Driving through the western half of Ohiostan is its own adventure, and there was something strange in the incongruity from place to place, of the stately palatial homes along the lake, the slightly tackier dwellings of the nouveau riche or those with bad taste, heading further out past crumbling and faded facades in towns built on the steel no longer made here, a post office building housing a "buy gold" enterprise, empty factories like some Springsteen cliche.
The turn onto the island reveals a somewhat-new welcome center and a brand-spanking new Border Patrol station just across the street. The juxtaposing of 'welcome tourists' and the razor wire on the other side is disconcerting to me. As soon as I pull in it starts to rain, but I have a trunk full of books and a few layers so I make myself a cup of tea, begin with the pile and listen to the sound of the waves, talk to the next-door neighbor and heir to this chunk of peninsula who in the name of history lets my grandparents rent this place cheaper than a hood apartment in Clevelandia, as he tells me about retirement, traveling around to see jam bands, and the surveillance drones that fly over the water.

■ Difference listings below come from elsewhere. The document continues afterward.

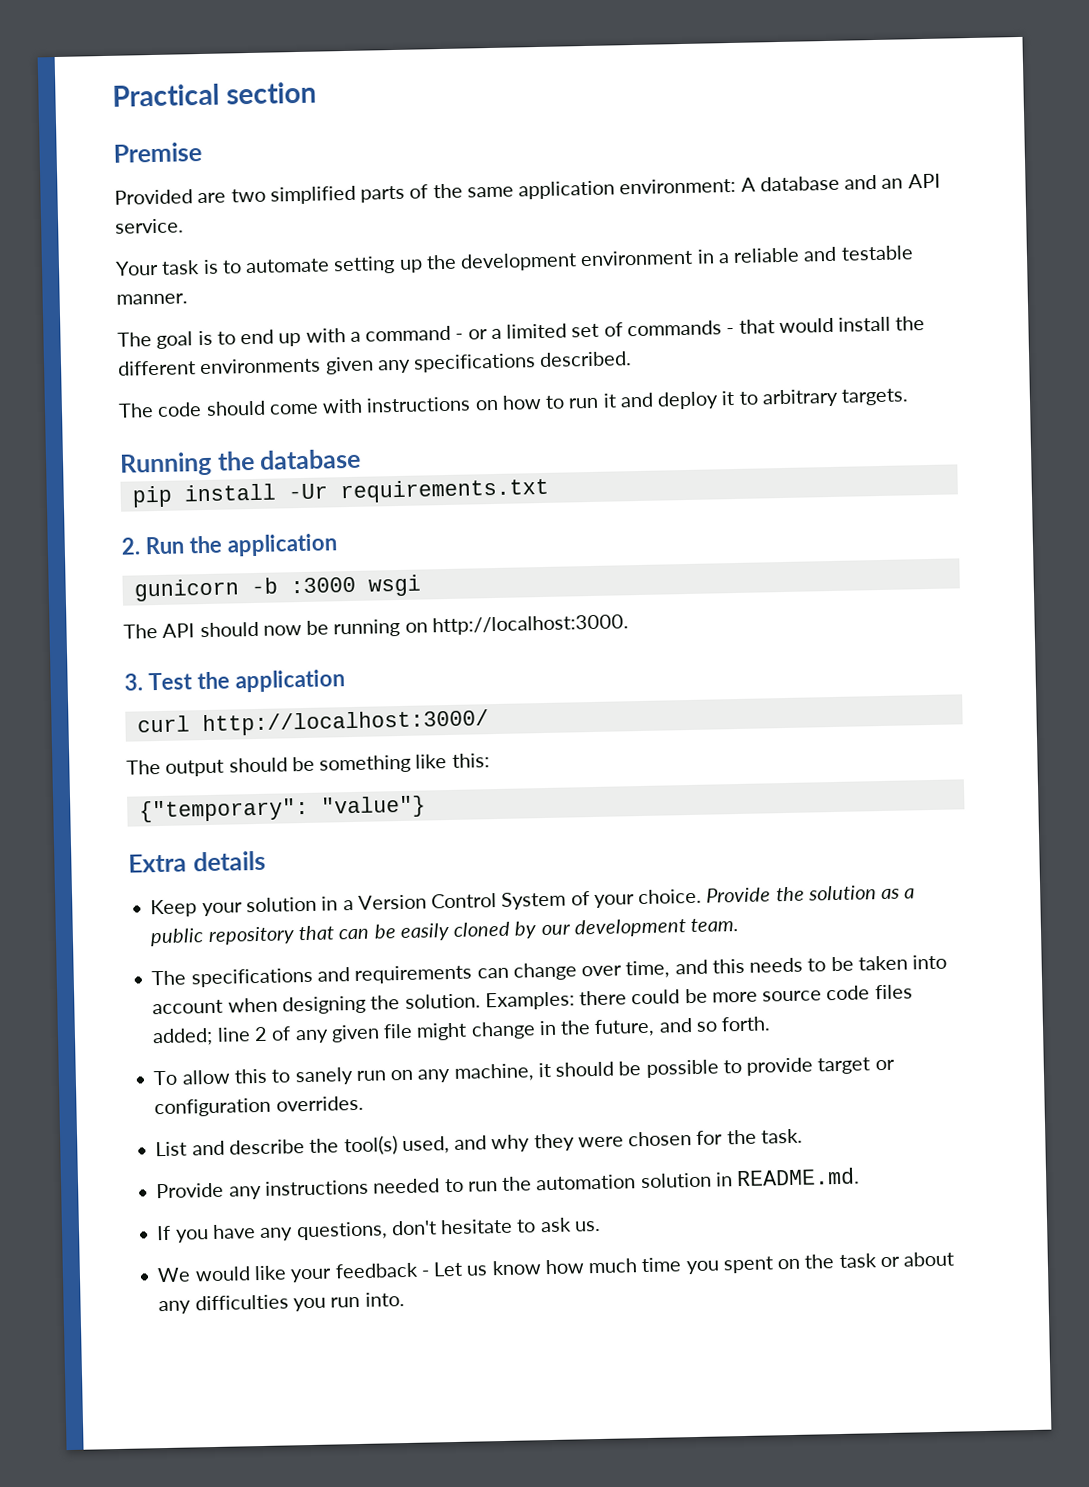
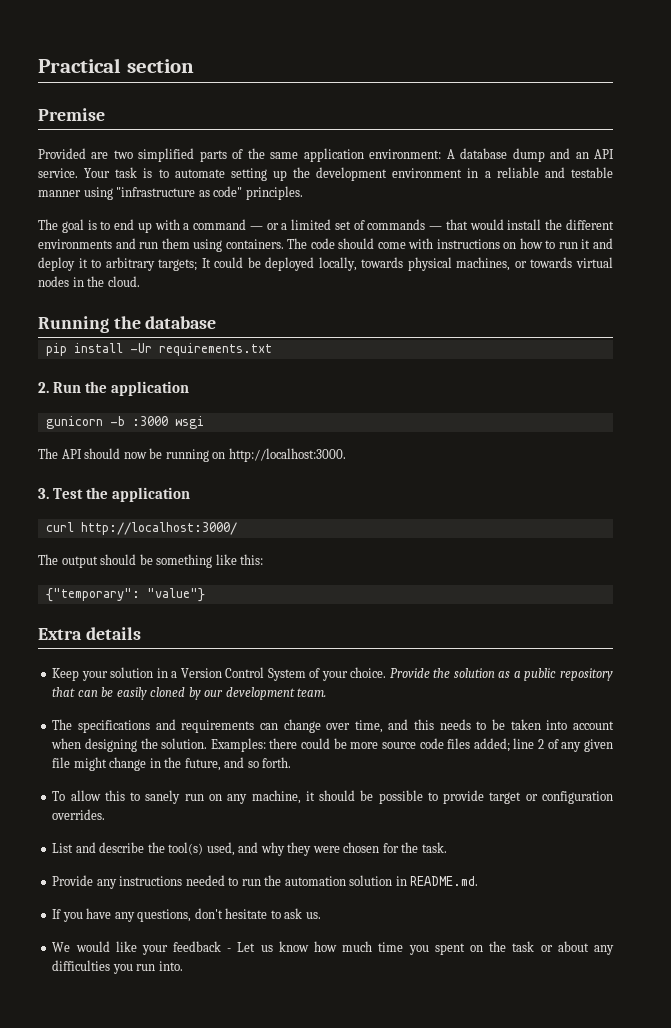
(840, 183) none -> [512,148,545,162] dump
(184, 226) // -> (78, 173) none
[116,293,188,305] manner. -> [38,186,303,200] manner using "infrastructure as code" principles.
[455,333,464,340] - -> [249,226,263,230] —
[726,327,735,335] - -> [429,226,443,230] —
[324,351,633,375] given any specifications described. // -> [115,238,284,252] and run them using containers.
[841,388,910,406] targets. -> [158,257,614,271] [38,276,140,287] targets; It could be deployed locally, towards physical machines, or towards virtual nodes in the cloud.

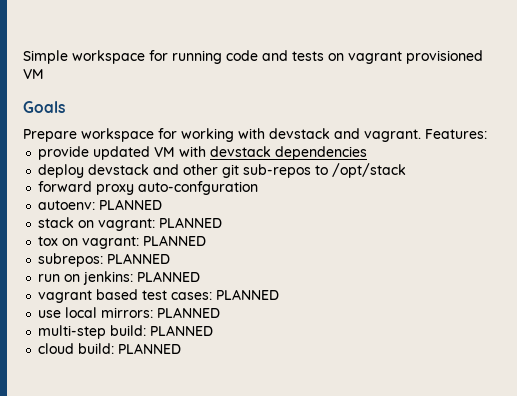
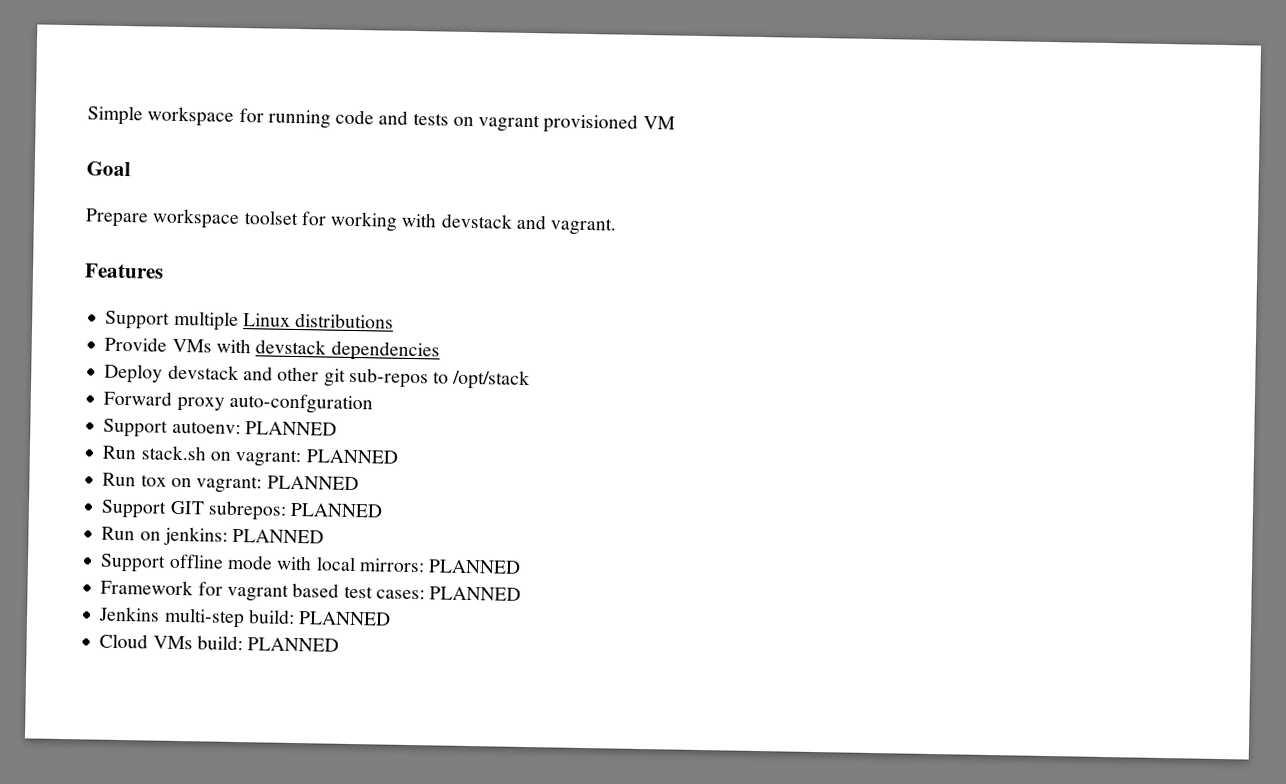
[23,101,65,113] Goals -> [86,161,131,177] Goal
(154, 135) none -> [243,210,299,226] toolset
[425,129,487,139] [38,146,176,160] Features: // provide updated VM -> [84,263,164,279] [105,310,395,331] [104,336,212,353] // Features // Support multiple Linux distributions // Provide VMs
[38,164,85,178] deploy -> [104,363,164,384] Deploy
[38,181,93,192] forward -> [103,390,173,406] Forward
(259, 188) none -> [103,418,169,438] Support
[38,217,223,231] stack on vagrant: PLANNED // -> [102,445,398,468] [102,472,137,487] Run stack.sh on vagrant: PLANNED // Run
(207, 240) none -> [101,499,205,519] Support GIT
[38,274,61,282] run -> [101,526,136,541] Run
(201, 276) none -> [100,553,522,574] [100,579,223,596] Support offline mode with local mirrors: PLANNED // Framework for
[38,307,221,318] use local mirrors: PLANNED // -> [98,606,161,622] Jenkins
[38,343,75,354] cloud -> [99,633,193,650] Cloud VMs

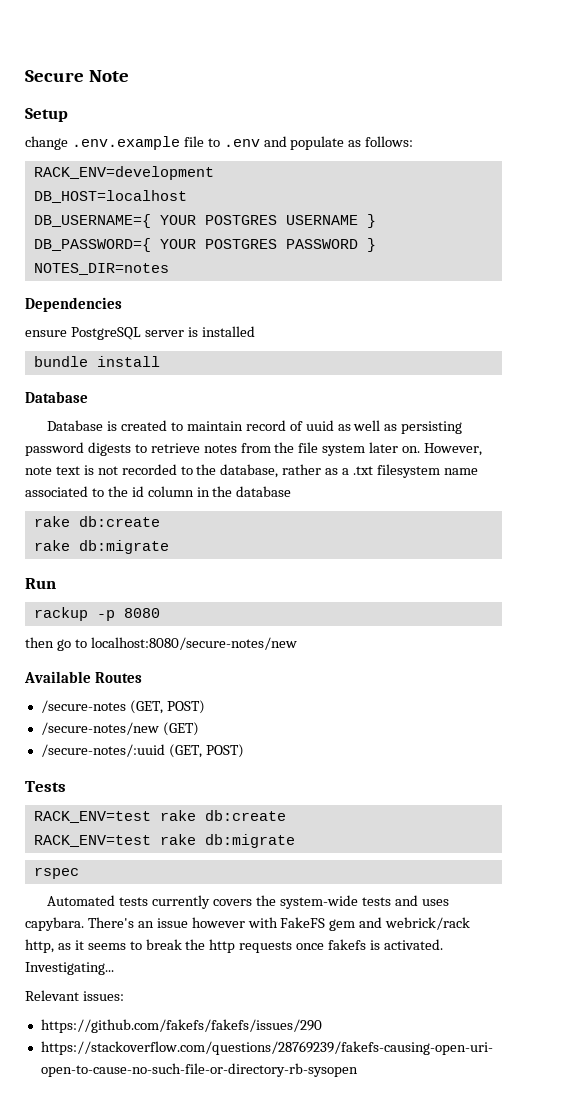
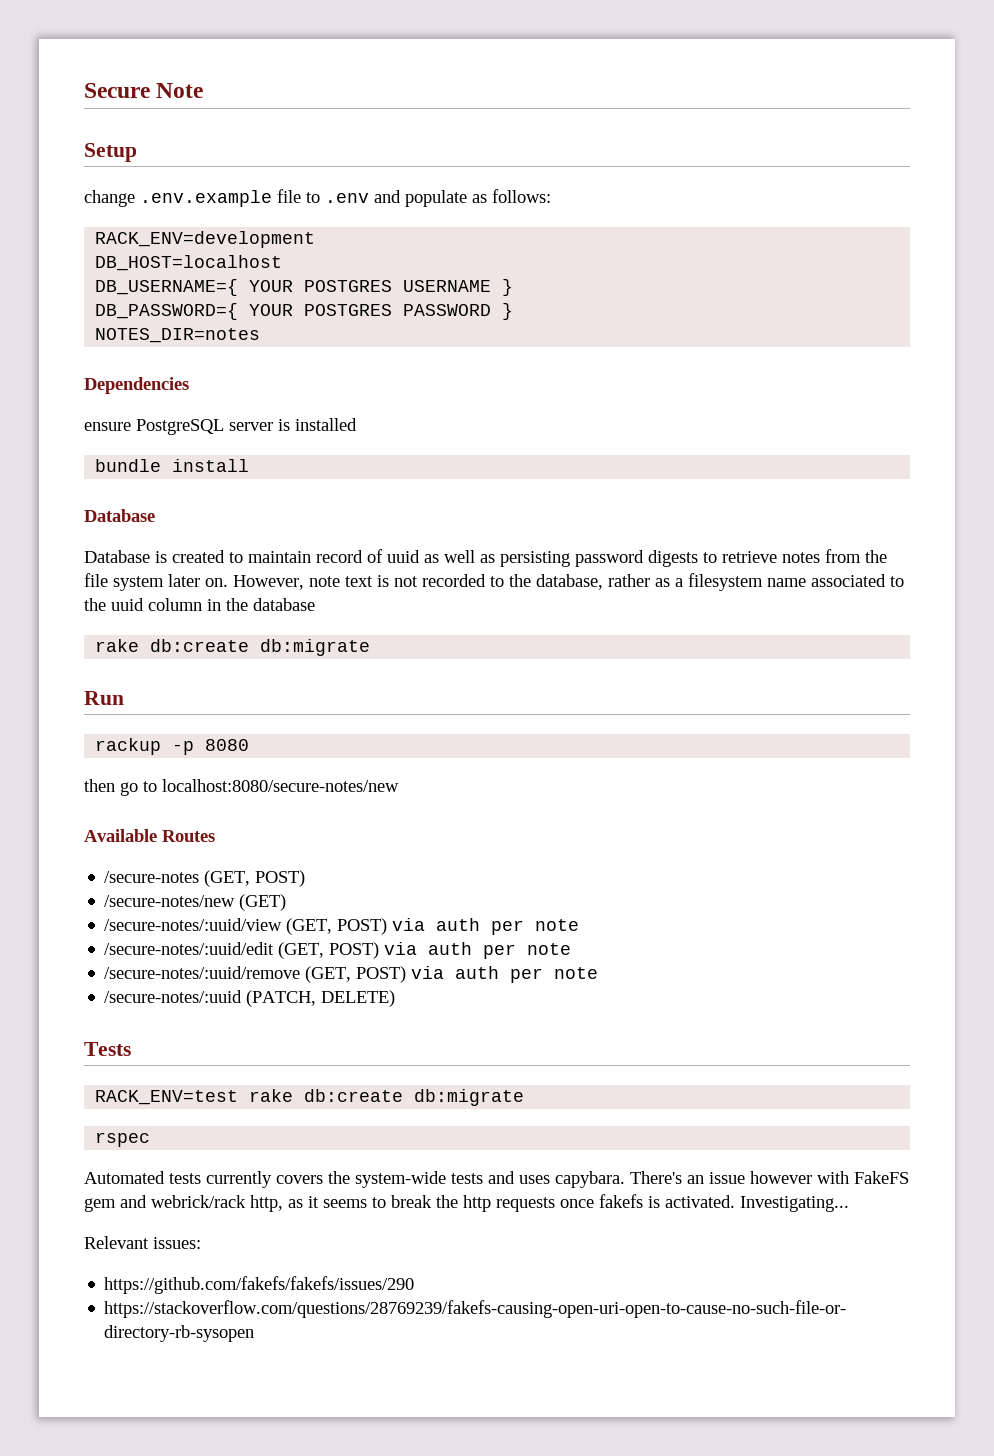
[353,466,374,475] .txt -> (683, 582) none
[131,486,144,497] id -> [111,598,144,611] uuid
[33,540,70,551] // rake -> (250, 645) none
[40,744,244,758] /secure-notes/:uuid (GET, POST) -> [104,918,580,935] [104,942,572,959] [104,966,599,983] [104,990,396,1007] /secure-notes/:uuid/view (GET, POST) via auth per note // /secure-notes/:uuid/edit (GET, POST) via auth per note // /secure-notes/:uuid/remove (GET, POST) via auth per note // /secure-notes/:uuid (PATCH, DELETE)
[33,834,196,847] // RACK_ENV=test rake -> (404, 1095) none

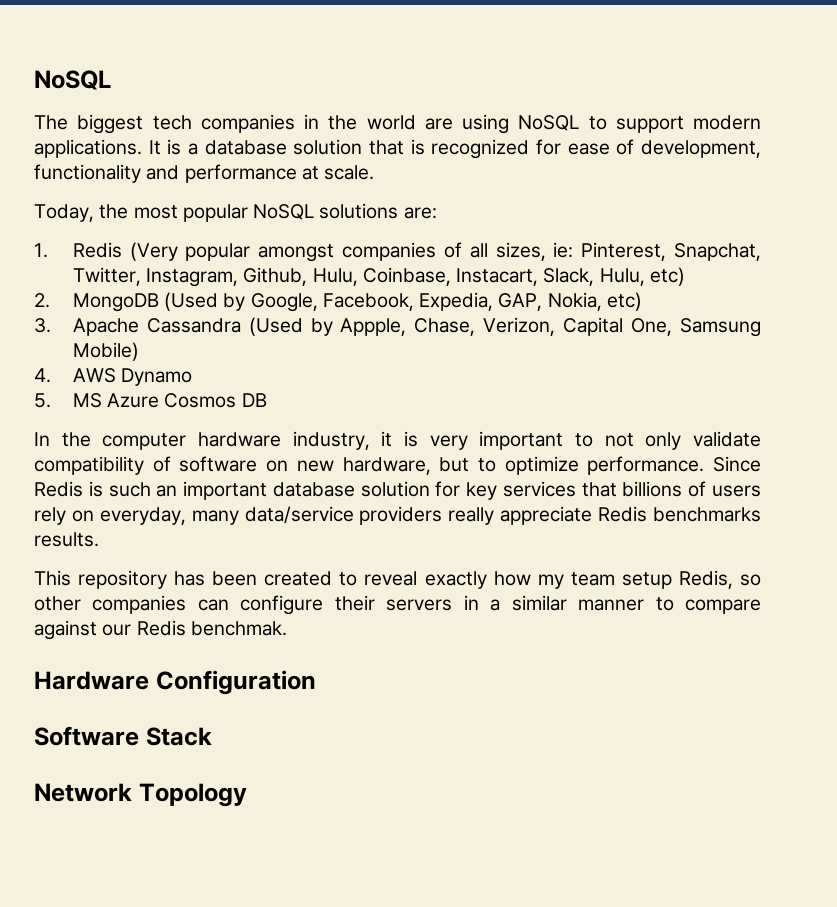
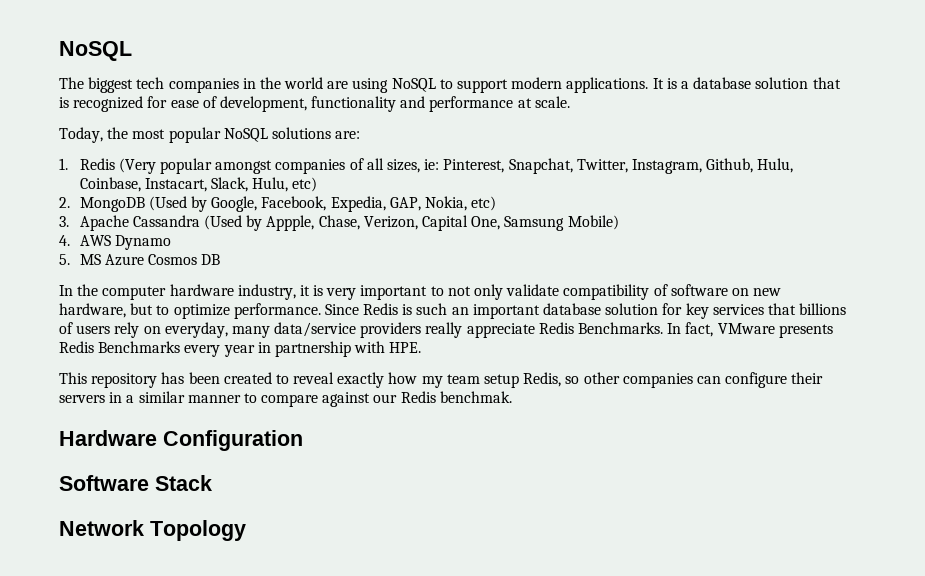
[653,507,762,522] [34,532,99,547] benchmarks results. -> [578,322,833,338] [59,341,422,357] Benchmarks. In fact, VMware presents Redis Benchmarks every year in partnership with HPE.

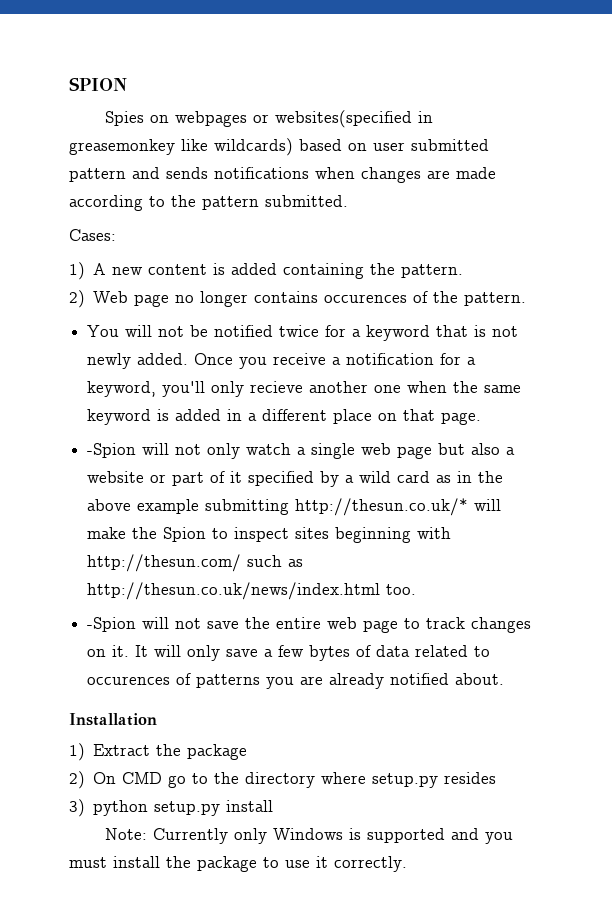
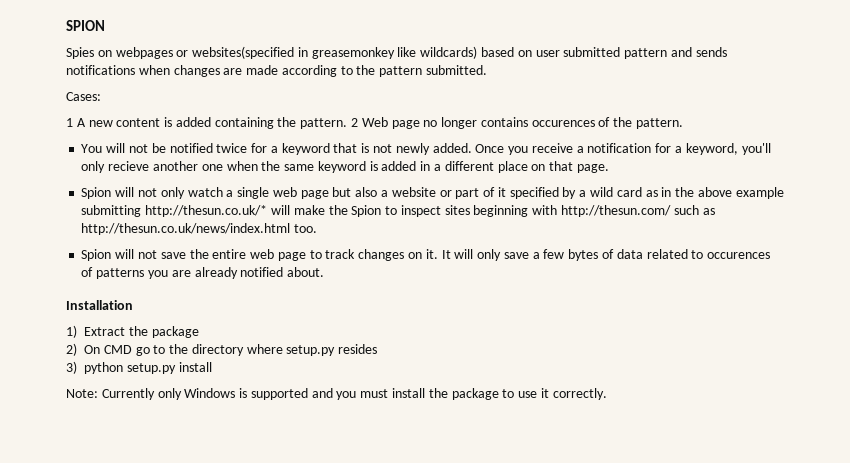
[69,262,85,280] 1) -> [66,118,73,127] 1
[69,290,85,308] // 2) -> [351,118,359,127] 2
[87,443,137,458] -Spion -> [81,187,112,199] Spion
[87,617,137,632] -Spion -> [81,249,112,261] Spion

where's the pictures? you might ask. Some of us don't utilize technological devices while driving... most of the time.
This has been the childhood idyll of so long, and the emotional retreat in my adulthood that there's a part of me that has a sense of innocence lost. Crass tourism is one thing, the encroachment is another. I suppose it makes people feel safe but it's just weird to me. The sky once felt so open that we played under, there are now snakes in the water where we swam, nonpoisonous but still awkward, I read the first volume of the Gormenghast trilogy, chunks of the annotated Hobbit, Arabian Nights and Days by Naguib Mahfouz,travel writing about awesome places that I'll probably never get to see because they've been similarly obliterated by both commercialistic and state shenanigans.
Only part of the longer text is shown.